ABSTRACT

Health and health care are dominated by medicine and the professionalisation of health is the focus for the selection of readings in the third section of the Reader.

Professionalisation has been seen by Freidson (Reading 17) to lend authority to a medical view and understanding of health and illness at the expense of lay views. The conflict between the perspectives of doctor and patient is seen to involve the submission of lay concerns about illness to a technical and scientific model of disease. The medical profession has been able to achieve this due to its ability, because of its professional status, to manage its own affairs ‘protected from lay interference’. Autonomous and self-directing, and supported by the power of the state, the medical profession is able to ‘recreate the layman’s world’, defining and constructing illness in terms of its scientific and technical knowledge base. In this sense, Freidson emphasises that illness is ‘socially defined’, that it is a social product of the doctor-patient relationship rather than a feature of the patient’s ‘organic state’. Medicine’s ability to dominate lay views does not involve a process of forcefully imposing its views on those of the lay person but instead requires the active co-operation of the layman in accepting the profession’s right to authority in health matters.
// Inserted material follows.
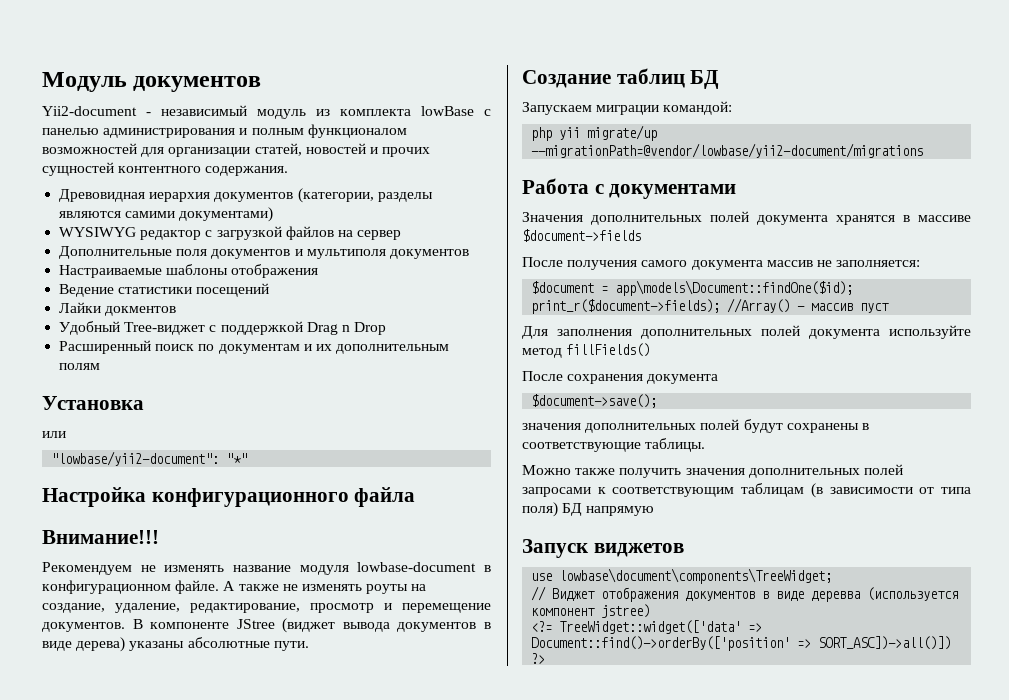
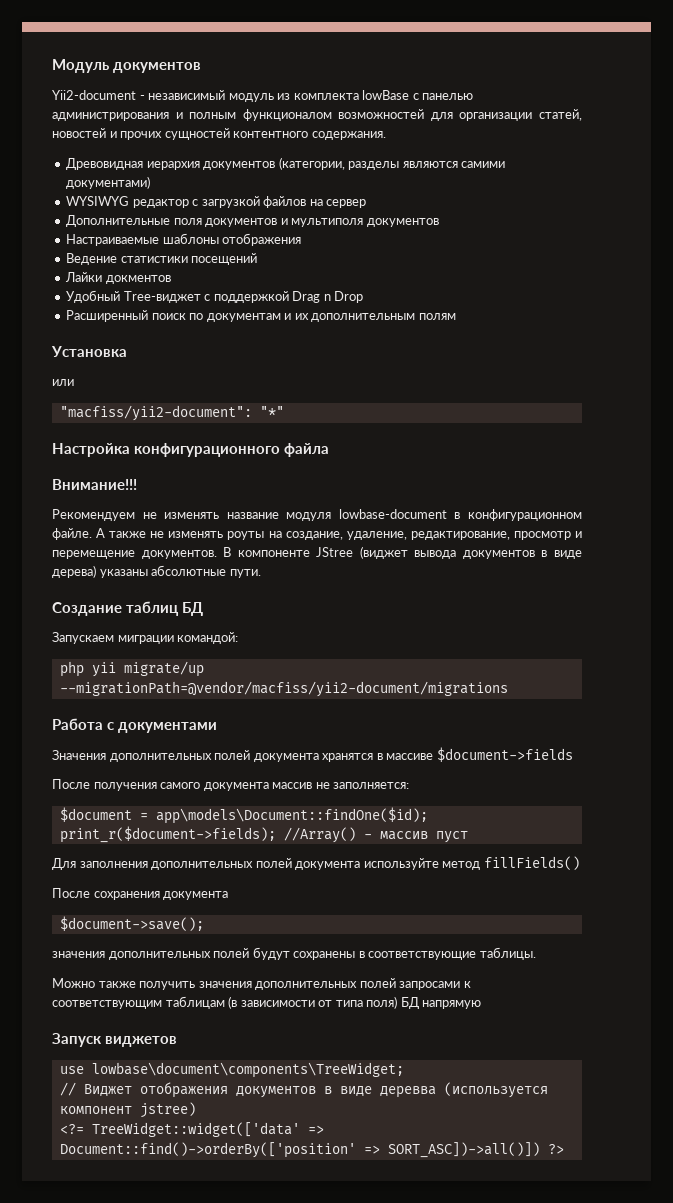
[51,451,220,466] "lowbase/yii2-document": -> [59,405,252,421] "macfiss/yii2-document":
[531,143,924,158] --migrationPath=@vendor/lowbase/yii2-document/migrations -> [59,681,508,697] --migrationPath=@vendor/macfiss/yii2-document/migrations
This co-operation is achieved in the process of interaction which occurs in the encounter between doctor and patient. As such, both (medical) professional and lay persons are active in contributing ‘to the process of constructing the social reality of illness’. In the extract printed here, Freidson focuses on the increasing application of ‘medical labels’ in the control of social deviance. The reinterpretation of deviance as illness leads to ‘the strengthening of a professionalised control institution’ in which illness is defined as ‘something bad’ and medicine assumes the role of ‘moral entrepreneur’.